Something every child raised in a Thai rice growing village will always remember is harvest time. It's a wonderful occasion as in all farming communities.
Mama Papa are out in the fields cutting the rice and you go out early with them and play all day long in the warm sunshine. It's not too hot and its dry and you get to ride on Papa's little tractor and to sit and eat with all the workers... uncles, aunts and cousins, while granny chews betel and keeps an eye on you.
The grown ups are drinking lao khao and are very happy. The hard cycle of the rice crop is nearly over and there'll be some money coming in, good food, celebration. The dry season is long, featureless and hot but now is the time to be out in the fields with the family for the great climax of the farming year.
Harvesting rice is a subject that's notoriously difficult to photograph though.
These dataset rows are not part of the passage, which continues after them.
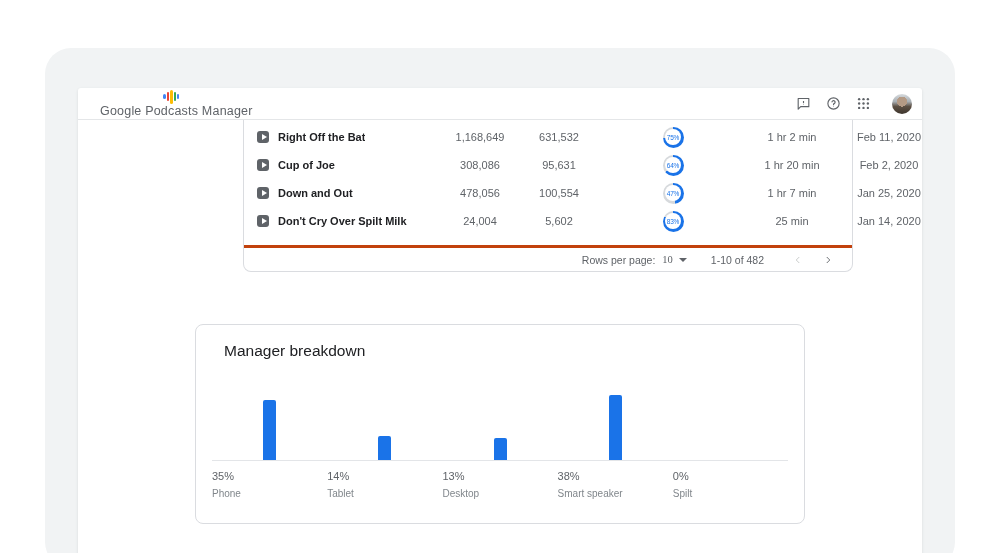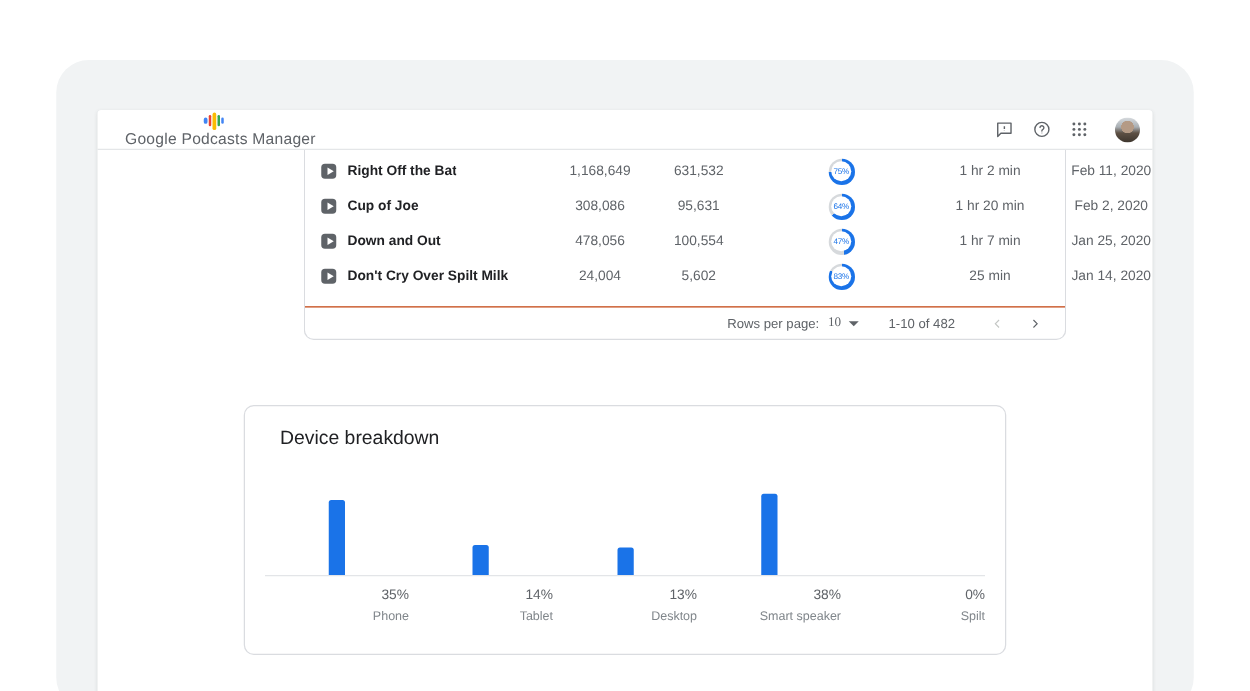--- a/index.html
+++ b/index.html
@@ -56,7 +56,7 @@
   .ring-label { position:relative; font-size:6.5px; color:#1a73e8; letter-spacing:-.2px; }
 
   .pagination { position:absolute; left:0; right:0; bottom:0; height:26px;
-                border-top:1px solid #c2410c; display:flex; align-items:center;
+                border-top:3px solid #c2410c; display:flex; align-items:center;
                 justify-content:flex-end; padding-right:16px; font-size:10.5px; color:#5f6368; }
   .rpp-value { margin-left:7px;font-family:Liberation Serif, serif; }
   .caret { width:0; height:0; border-left:4px solid transparent; border-right:4px solid transparent;

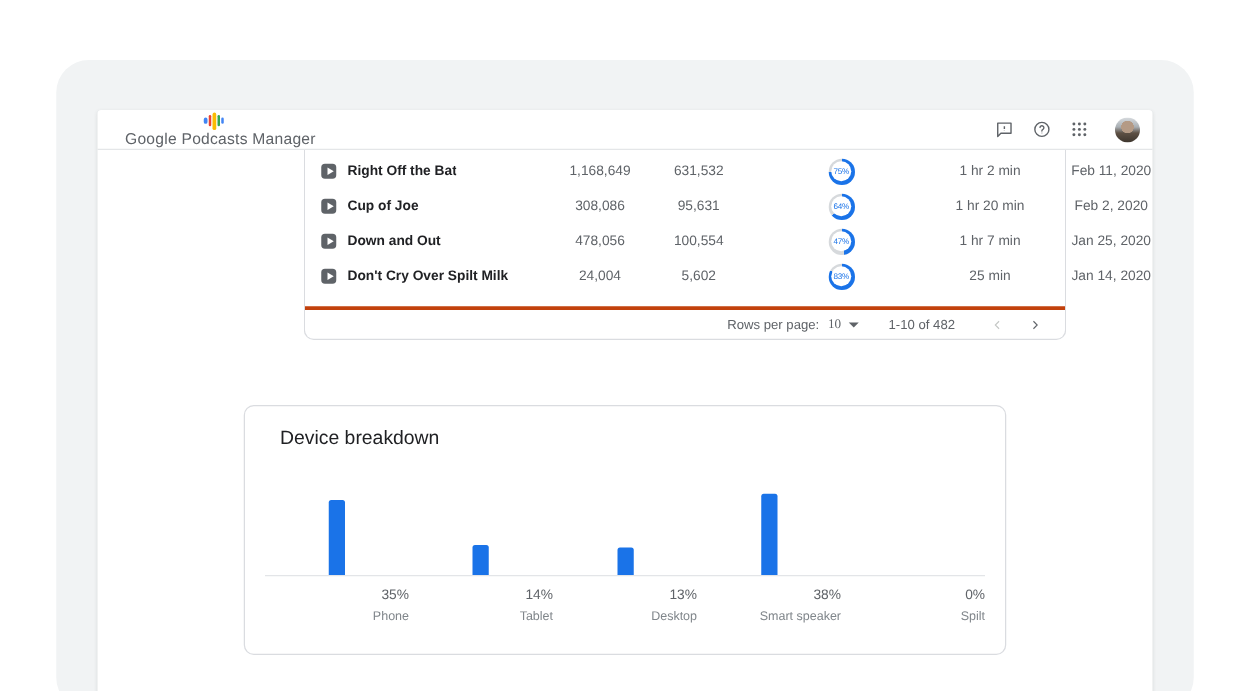--- a/index.html
+++ b/index.html
@@ -222,7 +222,7 @@
       </div>
 
       <div class="device-card">
-        <div class="device-title">Device breakdown</div>
+        <div class="device-title">Manager breakdown</div>
         <div class="chart">
           <div class="chart-bars">
   <div class="chart-slot">

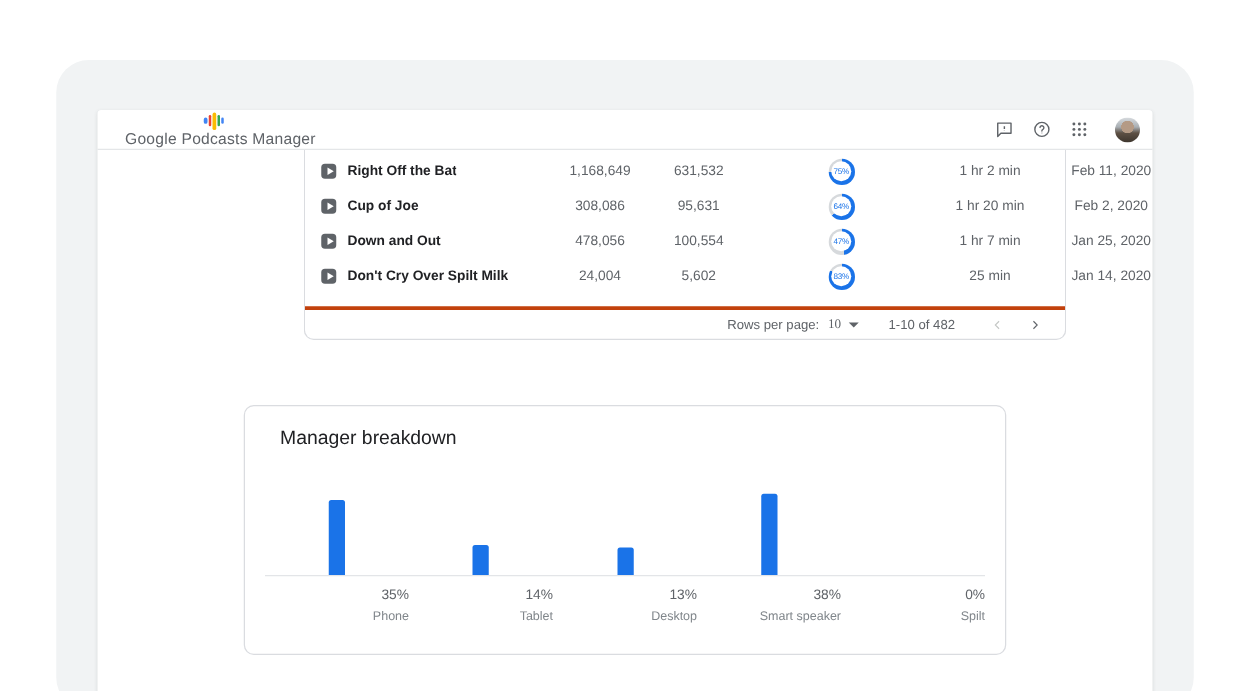--- a/index.html
+++ b/index.html
@@ -77,7 +77,7 @@
   .chart-slot { flex:1; display:flex; justify-content:center; }
   .bar { width:13px; background:#1a73e8; border-radius:2px 2px 0 0; }
   .chart-labels { display:flex; }
-  .chart-label-slot { flex:1; text-align:right; }
+  .chart-label-slot { flex:1; text-align:left; }
   .bar-pct { margin-top:9px; font-size:11px; color:#5f6368; }
   .bar-cat { margin-top:6px; font-size:10px; color:#80868b; }
 </style>

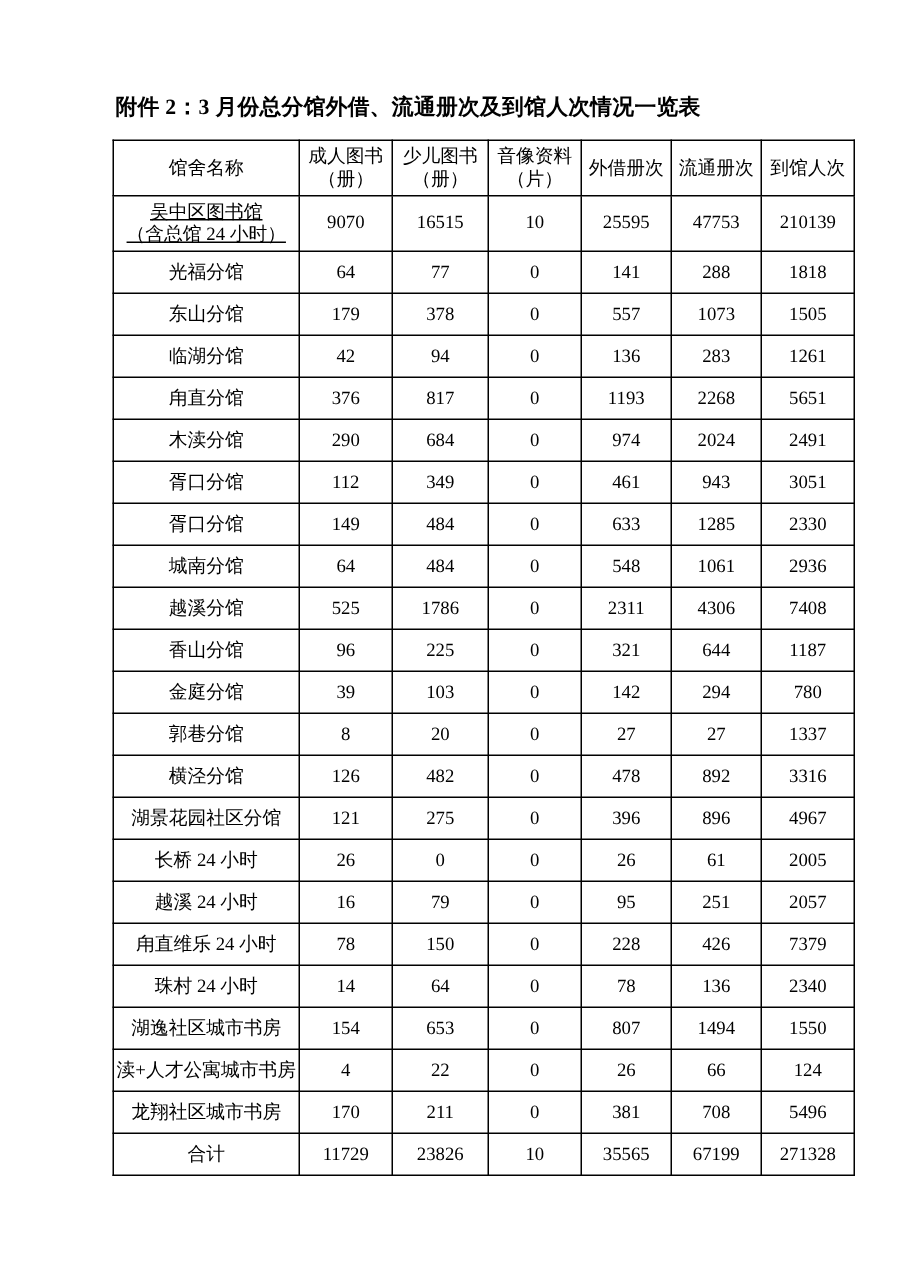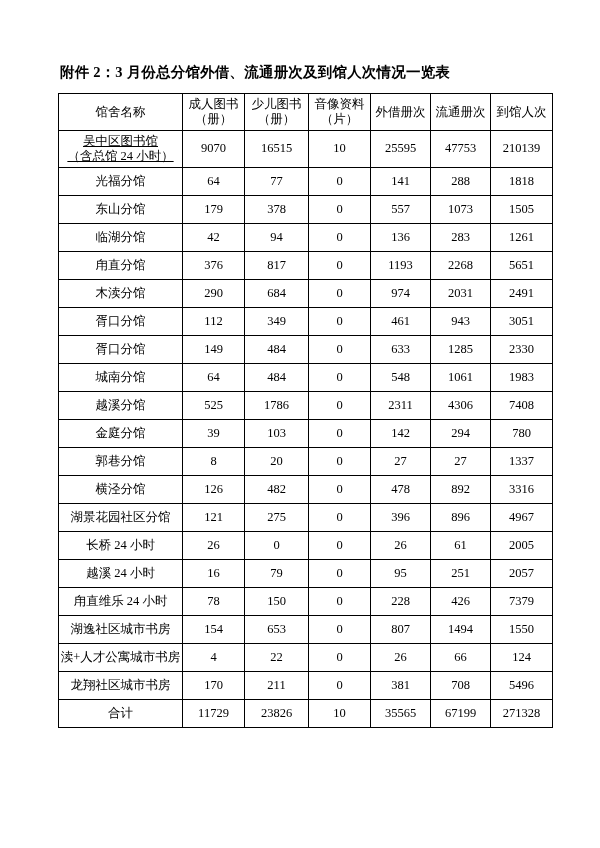--- a/index.html
+++ b/index.html
@@ -20,6 +20,7 @@
     height: 848px;
     box-sizing: border-box;
     padding: 62px 0 0 0;
+    margin-left: 17px;
   }
   .doc-title {
     font-size: 14.5px;

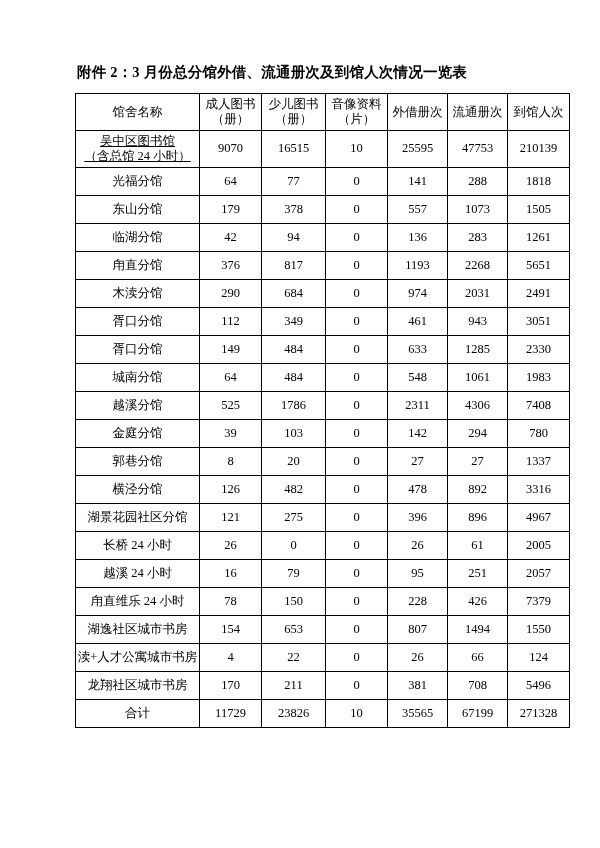--- a/index.html
+++ b/index.html
@@ -178,7 +178,7 @@
           <td class="num">684</td>
           <td class="num">0</td>
           <td class="num">974</td>
-          <td class="num">2031</td>
+          <td class="num">2024</td>
           <td class="num">2491</td>
         </tr>
         <tr>

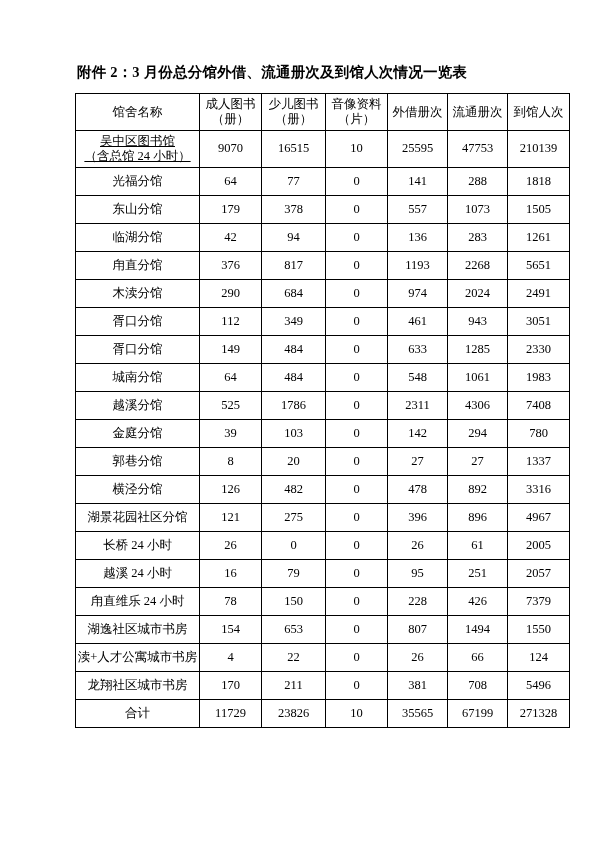--- a/index.html
+++ b/index.html
@@ -206,7 +206,7 @@
           <td class="num">0</td>
           <td class="num">548</td>
           <td class="num">1061</td>
-          <td class="num">1983</td>
+          <td class="num">2936</td>
         </tr>
         <tr>
           <td class="name-cell">越溪分馆</td>

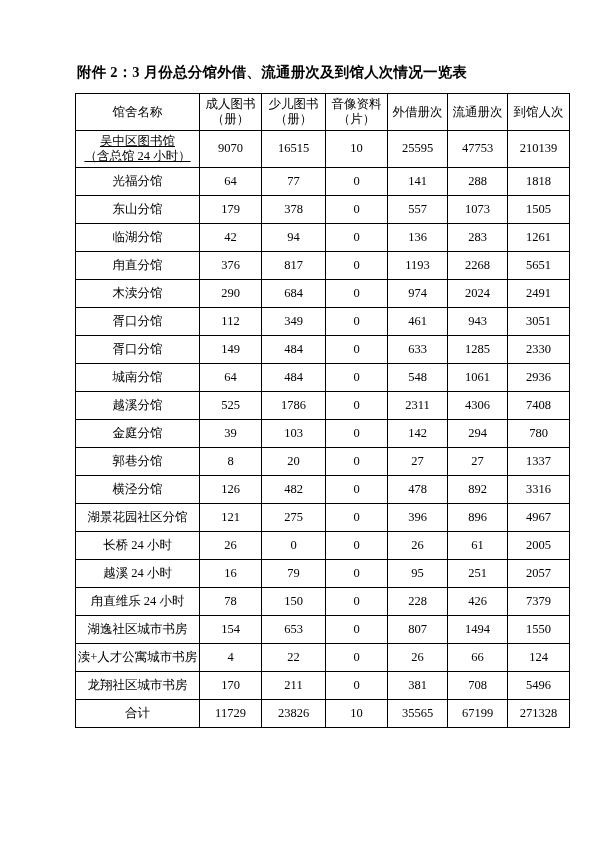--- a/index.html
+++ b/index.html
@@ -218,6 +218,15 @@
           <td class="num">7408</td>
         </tr>
         <tr>
+          <td class="name-cell">香山分馆</td>
+          <td class="num">96</td>
+          <td class="num">225</td>
+          <td class="num">0</td>
+          <td class="num">321</td>
+          <td class="num">644</td>
+          <td class="num">1187</td>
+        </tr>
+        <tr>
           <td class="name-cell">金庭分馆</td>
           <td class="num">39</td>
           <td class="num">103</td>

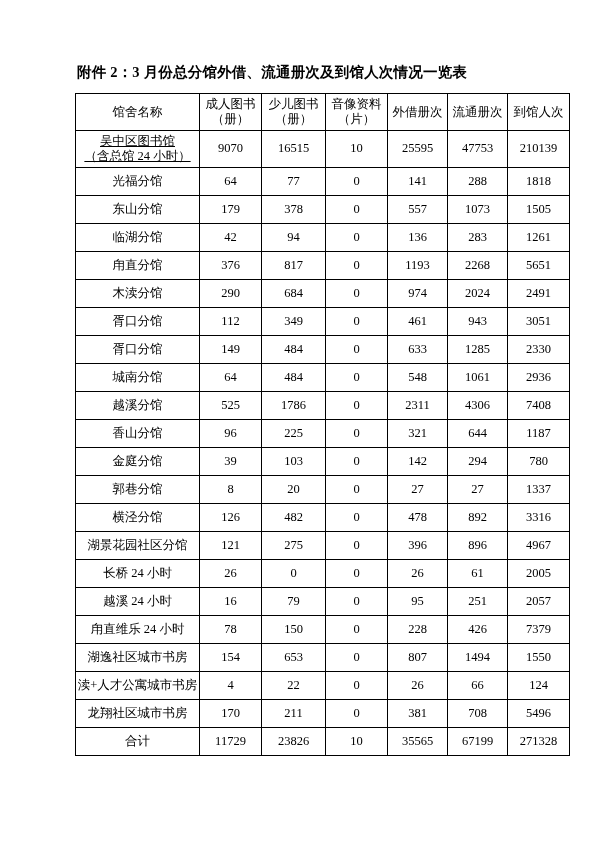--- a/index.html
+++ b/index.html
@@ -290,6 +290,15 @@
           <td class="num">7379</td>
         </tr>
         <tr>
+          <td class="name-cell">珠村 24 小时</td>
+          <td class="num">14</td>
+          <td class="num">64</td>
+          <td class="num">0</td>
+          <td class="num">78</td>
+          <td class="num">136</td>
+          <td class="num">2340</td>
+        </tr>
+        <tr>
           <td class="name-cell">湖逸社区城市书房</td>
           <td class="num">154</td>
           <td class="num">653</td>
It's usually a haphazard jumble of figures in a flat landscape. They wear broad brimmed hats and keep their heads down and it's hard to get any faces or to compose a decent picture. But capturing the kids is another matter. They all know me and they gaze in wonderment or even pose for me.
These shots I took yesterday and I couldn't wait to post them. We're off to Koh Chang for a holiday tomorrow. Cat's going with the village school. For the first time ever the school's got some money from Surin and they're renting buses and all 95kids plus some parents are off to see some museums and have a first ever glimpse of the sea. The children have hardly left the village before, likewise many of the parents. I'm driving down to Koh with Peter, and Cat and Laylai are going to leave the bus in Chantaburi join us on the island.
I'll be posting some descriptions of the rice harvest a little later when I've written them and I might even manage something more about Koh Chang.